The first commercial use of a new soybean oil-based rubber compound is helping Goodyear enhance tire performance in dry, wet and winter conditions. A Goodyear team of scientists and engineers created a tread compound, or formulation, using soybean oil, which is naturally derived, cost-effective, carbon-neutral and renewable.
“Goodyear’s legacy of innovation drives us to continue to apply new technology solutions, developing superior performing tires that meet consumer demands,” said Eric Mizner, Goodyear’s director of global materials science.
By employing soybean oil in tires, Goodyear found a new way to help keep the rubber compound pliable in changing temperatures, a key performance achievement in maintaining and enhancing the vehicle’s grip on the road surface.

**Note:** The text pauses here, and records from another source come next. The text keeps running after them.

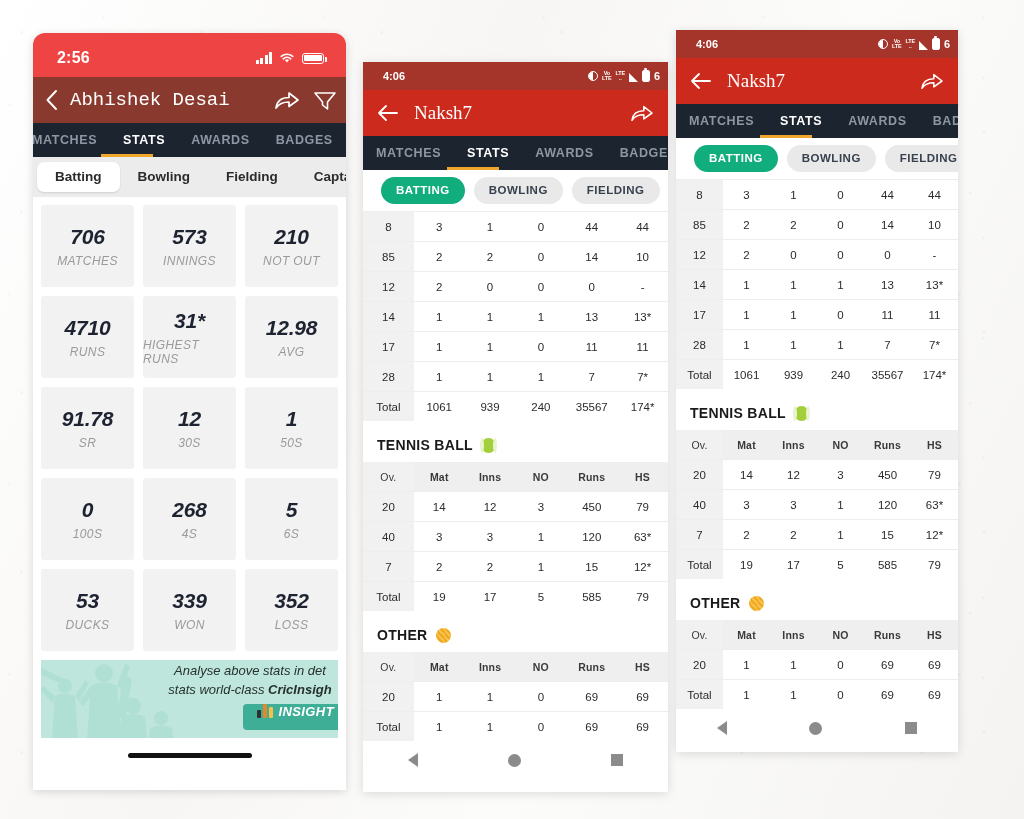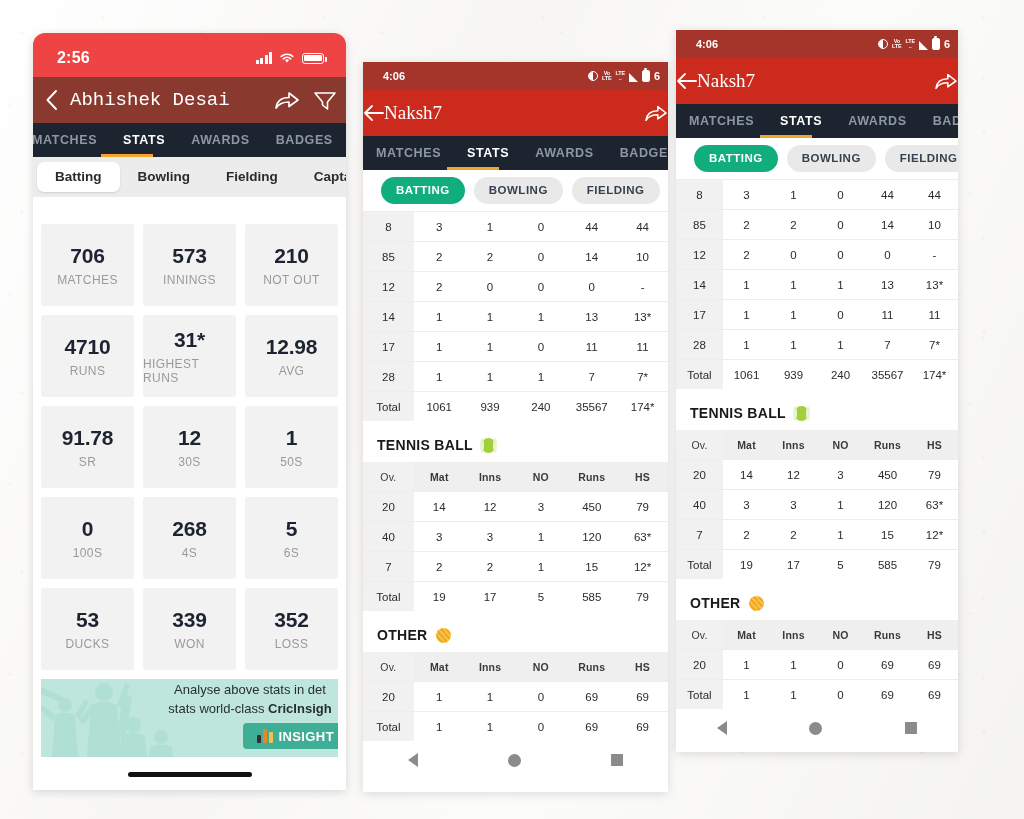"Naksh7" .a-appbar { gap: none -> 16px; padding: 0 0 -> 0 14px }
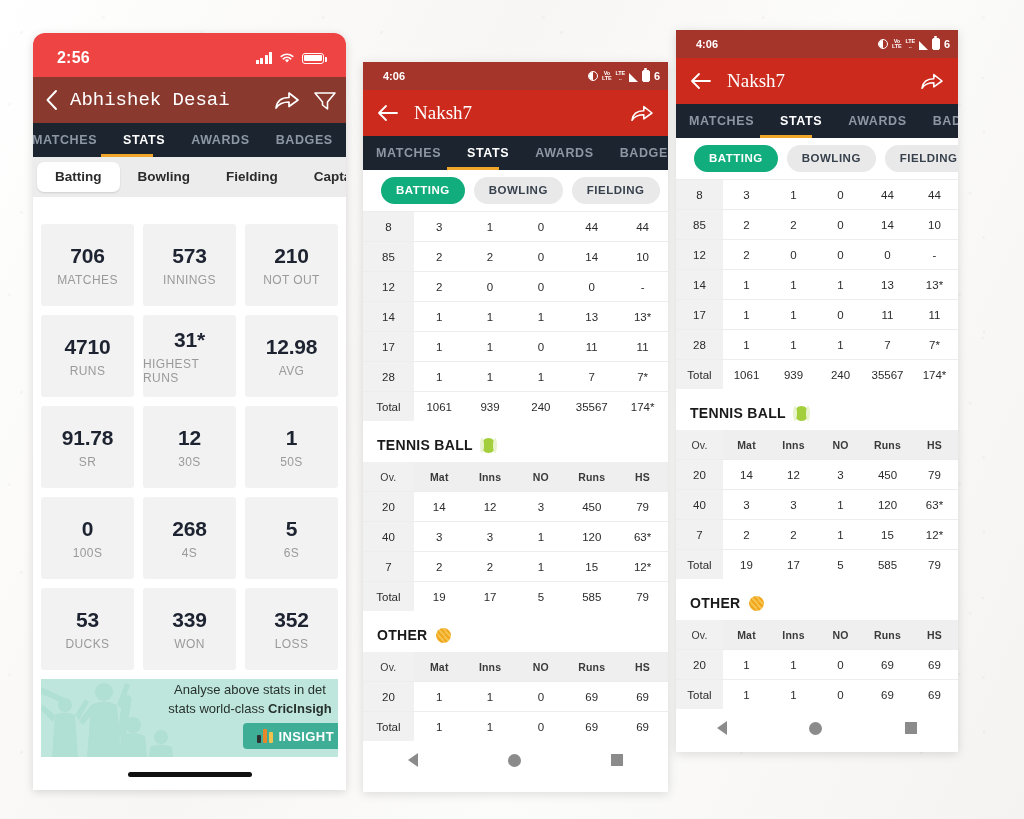"706" .p1-body { font-style: none -> italic; padding: 27px 8px 0 8px -> 8px 8px 0 8px }
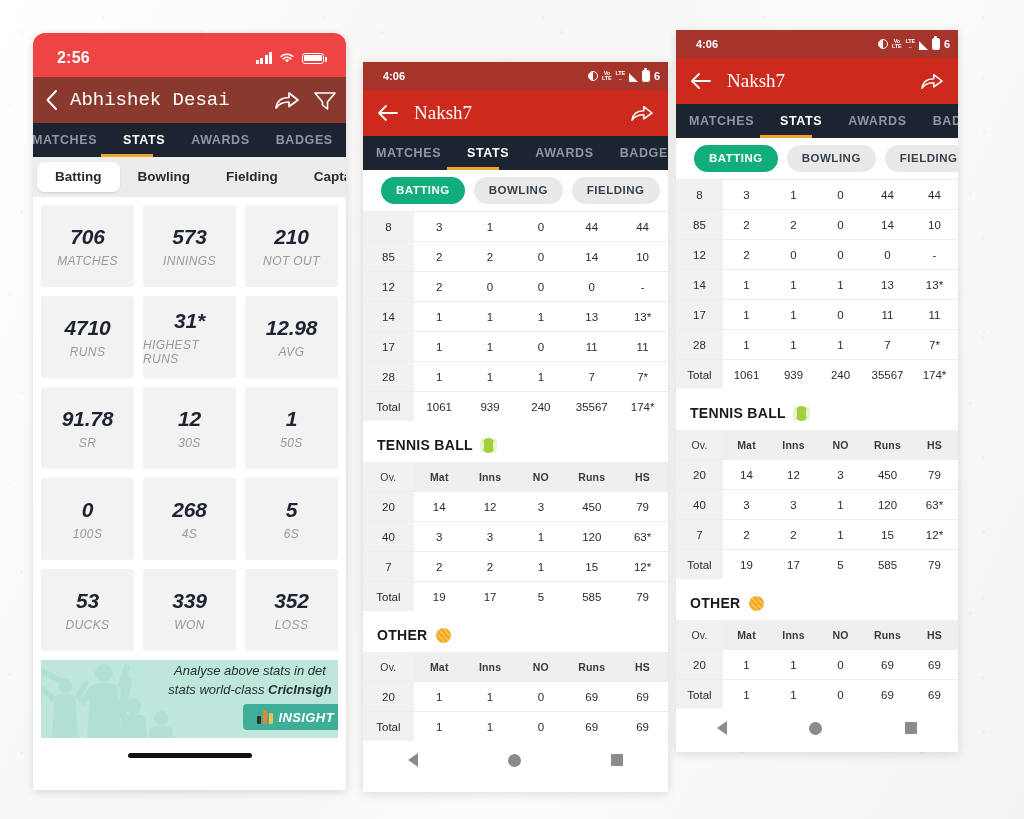"INSIGHT" .promo-btn { align-items: center -> none }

Goodyear’s tests have shown rubber made with soybean oil mixes more easily in the silica-reinforced compounds used in manufacturing certain tires. This also improves manufacturing efficiency and reduces energy consumption.
Goodyear cooperated on the project with the USB, a group of farmer-directors who oversee the investments of a checkoff program on behalf of all U.S. soybean farmers. The USB provided some funding support for the development of Goodyear’s soybean oil application in tires.
The commercialization of soybean oil in tires as the latest technology breakthrough by Goodyear builds on the company’s other recent innovations, such as the use of silica derived from rice husk ash, another component Goodyear is using in certain consumer tires, along with current and past uses of components such as carbon fiber, DuPont™ Kevlar®, volcanic sand and more.
Goodyear is one of the world’s largest tire companies. It employs approximately 65,000 people and manufactures its products in 47 facilities in 21 countries around the world. Its two Innovation Centers in Akron, Ohio and Colmar-Berg, Luxembourg strive to develop state-of-the-art products and services that set the technology and performance standard for the industry.